§ **What the task asks**: Every line from the one with "HOWMET AEROSPACE INC | Weight %: 1.05 -> 1.06" to the end of the data needs to be copied exactly, and no line before it.

§ **Change listing data**:
------------------------------------
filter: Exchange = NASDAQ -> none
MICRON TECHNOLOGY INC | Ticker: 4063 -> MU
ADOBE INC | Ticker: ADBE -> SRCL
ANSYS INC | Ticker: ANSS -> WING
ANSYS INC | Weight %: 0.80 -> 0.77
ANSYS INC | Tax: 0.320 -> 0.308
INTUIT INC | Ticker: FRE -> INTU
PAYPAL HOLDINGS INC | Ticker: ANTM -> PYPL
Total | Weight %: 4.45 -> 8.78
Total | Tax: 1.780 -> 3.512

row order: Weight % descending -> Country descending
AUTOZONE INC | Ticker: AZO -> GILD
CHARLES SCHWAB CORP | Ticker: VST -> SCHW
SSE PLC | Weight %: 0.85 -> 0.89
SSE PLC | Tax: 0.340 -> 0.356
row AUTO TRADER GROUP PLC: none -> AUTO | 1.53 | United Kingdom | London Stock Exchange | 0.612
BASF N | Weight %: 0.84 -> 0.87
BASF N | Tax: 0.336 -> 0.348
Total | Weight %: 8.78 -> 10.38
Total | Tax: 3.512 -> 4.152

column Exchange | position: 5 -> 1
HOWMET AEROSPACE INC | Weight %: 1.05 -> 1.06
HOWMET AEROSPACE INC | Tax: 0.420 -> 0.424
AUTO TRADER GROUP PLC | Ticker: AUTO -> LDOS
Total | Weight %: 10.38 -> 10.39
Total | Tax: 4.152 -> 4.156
------------------------------------
§ **Solution to the exercise**:
HOWMET AEROSPACE INC | Weight %: 1.05 -> 1.06
HOWMET AEROSPACE INC | Tax: 0.420 -> 0.424
AUTO TRADER GROUP PLC | Ticker: AUTO -> LDOS
Total | Weight %: 10.38 -> 10.39
Total | Tax: 4.152 -> 4.156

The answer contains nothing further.